Go through the data below. List every line that holds the word "span".

[Records excerpted from a collection]
——————
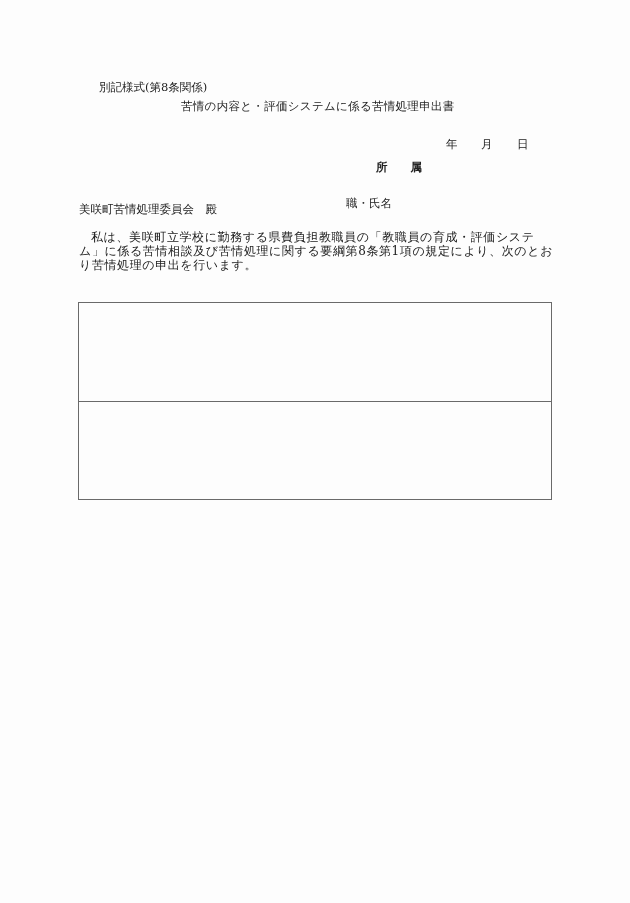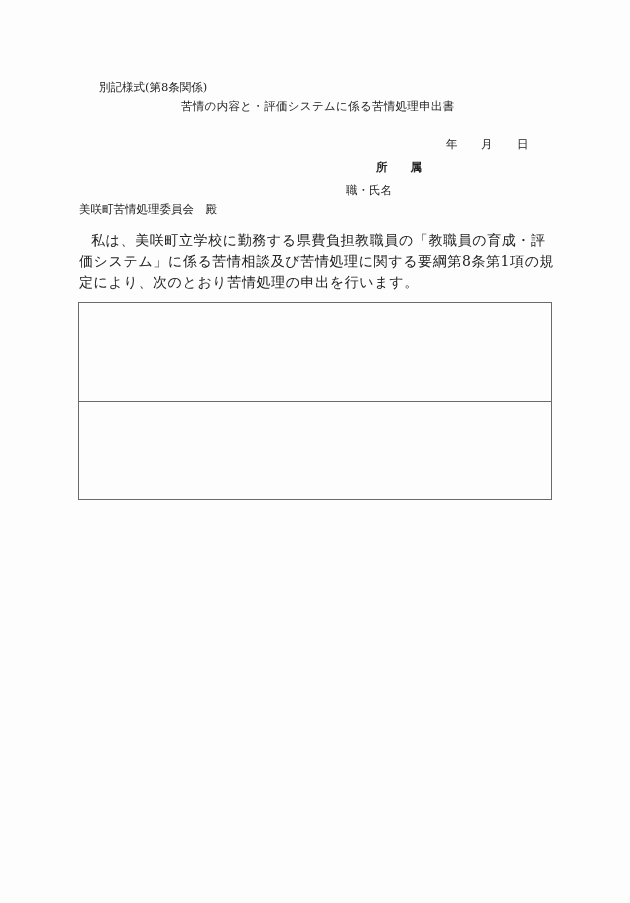--- a/index.html
+++ b/index.html
@@ -7,21 +7,21 @@
     width: 630px; height: 903px;
     background: #fdfdfd;
     position: relative;
     overflow: hidden;
     font-family: "DejaVu Serif", "Liberation Serif", serif;
     color: #222;
   }
   .t { position: absolute; white-space: nowrap; font-size: 11.5px; line-height: 14px; }
   .para {
     position: absolute; left: 79px; top: 230px; width: 476px;
-    font-size: 14px; line-height: 21px; letter-spacing: 0.6px;
+    font-size: 12px; line-height: 14px; letter-spacing: 0.6px;
     text-indent: 12px;
   }
   .tbl {
     position: absolute; left: 78px; top: 302px;
     width: 474px; height: 198px;
     border: 1px solid #6a6a6a;
     box-sizing: border-box;
   }
   .row { position: absolute; left: 0; width: 100%; box-sizing: border-box; }
   .row1 { top: 0; height: 99px; border-bottom: 1px solid #6a6a6a; }
@@ -42,21 +42,21 @@
 <div class="t" style="left:181px; top:99px; letter-spacing:0.3px;">苦情の内容と・評価システムに係る苦情処理申出書</div>
 
 <div>
   <span class="t" style="left:446px; top:137px;">年</span>
   <span class="t" style="left:481px; top:137px;">月</span>
   <span class="t" style="left:517px; top:137px;">日</span>
 </div>
 
 <div class="t" style="left:79px; top:157px;margin-top:45px;">美咲町苦情処理委員会　殿</div>
 <div class="t" style="left:376px; top:160px;font-weight:bold;">所　　属</div>
-<div class="t" style="left:346px; top:183px;">職・氏名</div>
+<div class="t" style="left:346px; top:196px;">職・氏名</div>
 
 <div class="para">私は、美咲町立学校に勤務する県費負担教職員の「教職員の育成・評価システム」に係る苦情相談及び苦情処理に関する要綱第8条第1項の規定により、次のとおり苦情処理の申出を行います。</div>
 
 <div class="tbl">
   <div class="row row1">
     <div class="val"></div>
   </div>
   <div class="row row2">
     <div class="val"></div>
   </div>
——————
» Output
   <span class="t" style="left:446px; top:137px;">年</span>
   <span class="t" style="left:481px; top:137px;">月</span>
   <span class="t" style="left:517px; top:137px;">日</span>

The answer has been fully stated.